This sample consists of 753 married white women between the ages of 30 and 60 in 1975, with 428 working at some time during the year. This sample size is smaller than most used in the studies reported in Table I. The dependent variable is hours = the wife’s annual hours of work in 1975, and measured as the product of the number of weeks the wife worked for money in 1975 and the average number of hours of work per week during the weeks she worked. The measure of the wage rate is the average hourly earnings, defined by dividing the total labor income of the wife in 1975 by the above measure of her hours of work.
- inlf = labor force participation in 1975 = 1
- hours = wife’s hours of work in 1975
- kidslt6 = number of children less than 6 years old in household
- kidsge6 = number of children between ages 6 and 18 in household
- age = wife’s age
- educ = wife’s educational attainment, in years
- wage = wife’s average hourly earnings, in 1975 dollars
- repwage = wife’s wage reported at the time of the 1976 interview (not= 1975 estimated wage)
- hushrs = husband’s hours worked in 1975
- husage = husband’s age
- huseduc = husband’s educational attainment, in years
- huswage = husband’s wage, in 1975 dollars
- faminc = family income, in 1975 dollars
- mtr = Federal marginal tax rate facing women
- mothereduc = wife’s mother’s educational attainment, in years
- fathereduc = wife’s father’s educational attainment, in years
- unemprate = unemployment rate in county of residence, in percentage points
- city = lives in large city (SMSA) = 1
- exper = actual years of wife’s previous labor market experience
- nwifeinc = \(faminc - (wage \times hours)\) in thousand dollars
- lwage = log(wage)
- expersq = \(exper^2\)
The dependent variable of interest is wage, the wife’s average hourly earnings.

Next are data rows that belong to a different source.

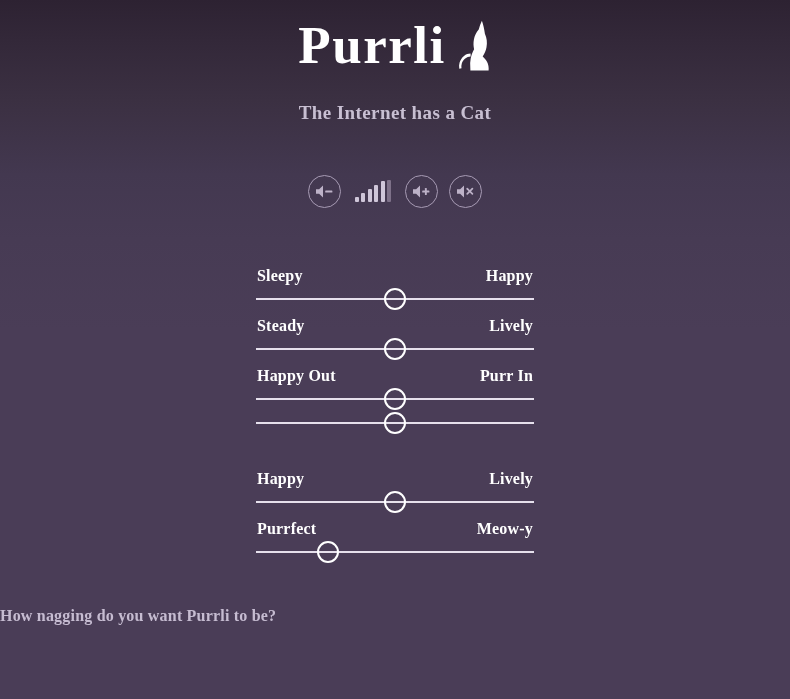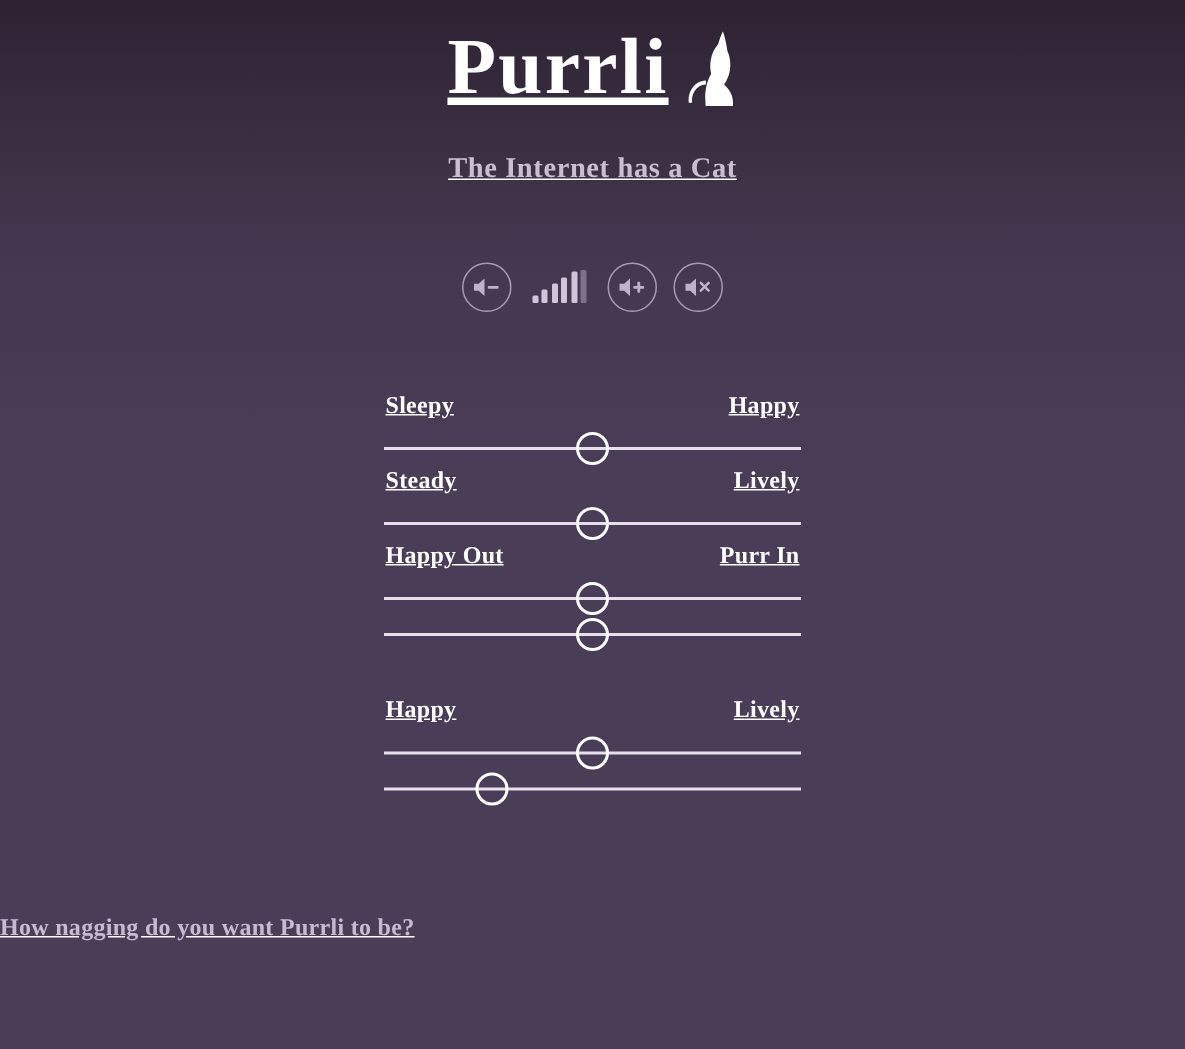"Purrli" #app { text-decoration: underline -> none }
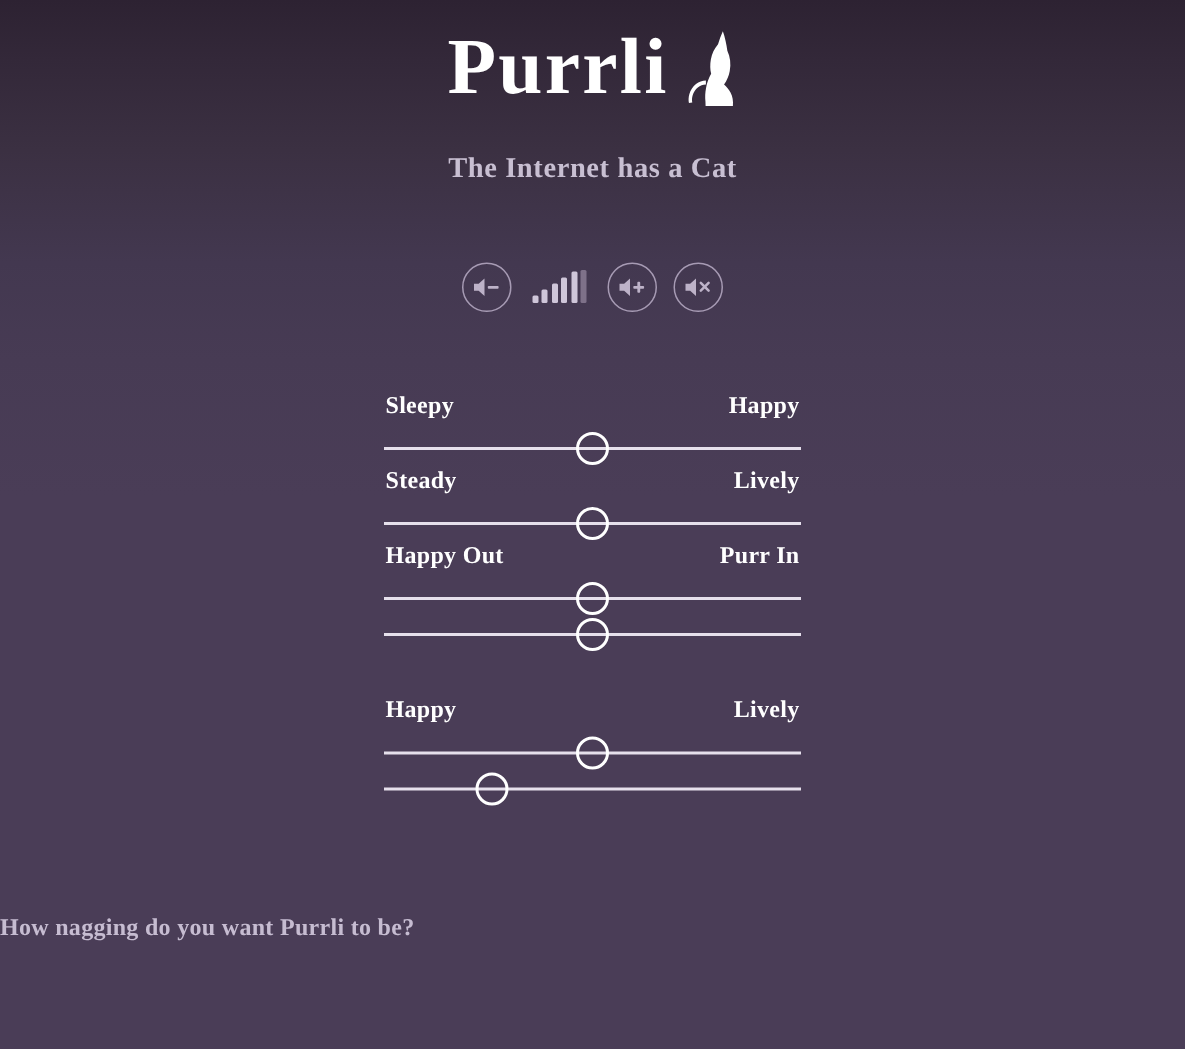"Sleepy" .slider-labels { align-items: center -> flex-end }
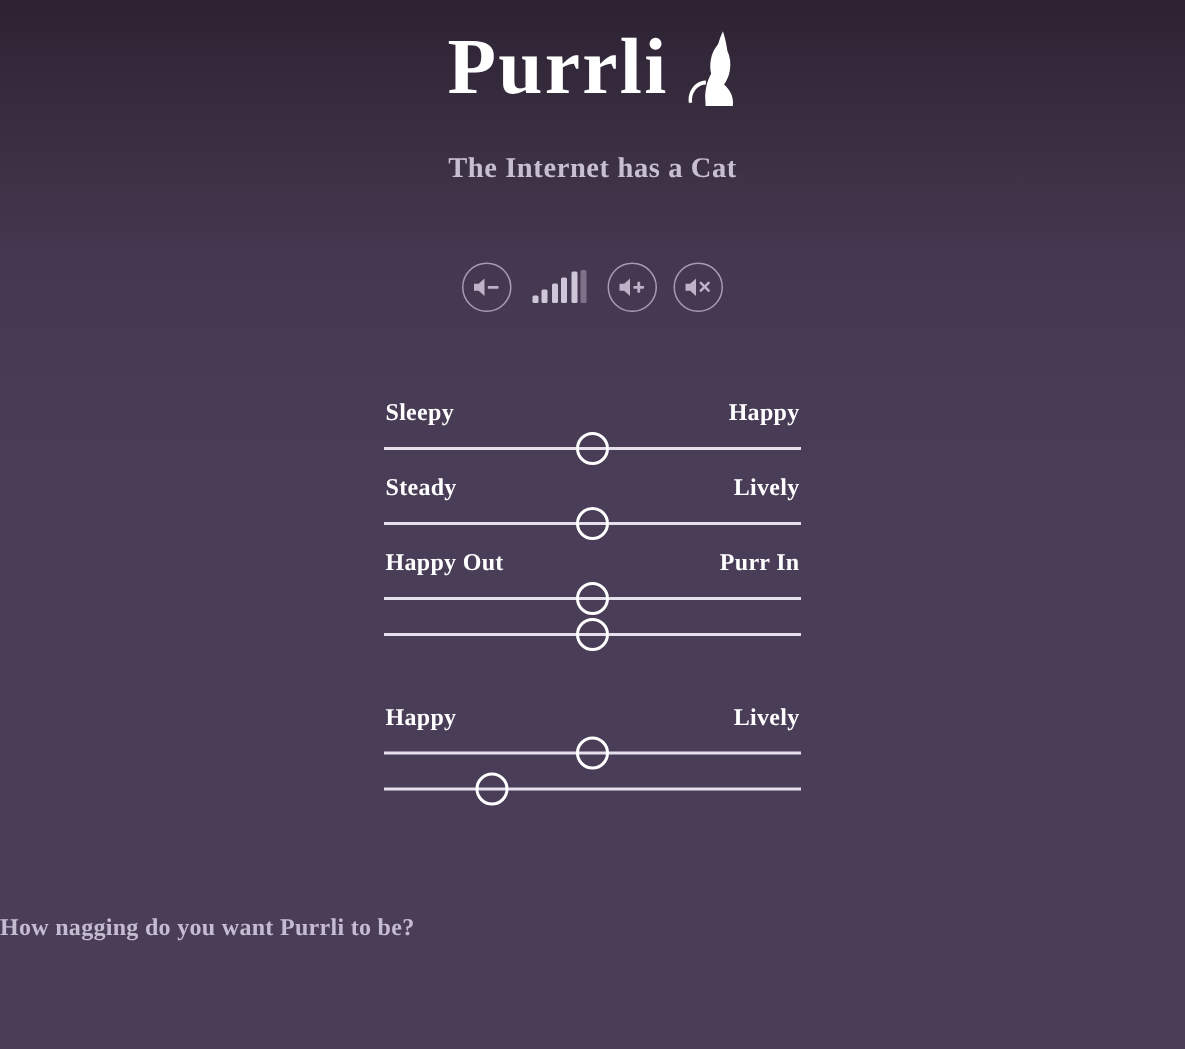"Purrfect" div.slider-labels { html: none -> <div> <span>Purrfect</span> <span>Meow-y</span> </div> }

Bearing this in mind,
- Fit a regression model with the wife’s educational attainment as the independent variable. Interpret the partial slopes, as appropriate, and the fit of the model.
- Now fit a regression model with the wife’s age, educational attainment, hours worked, and whether the household is in a large city or not.
- Interpret the partial slopes, as appropriate, and the fit of the model.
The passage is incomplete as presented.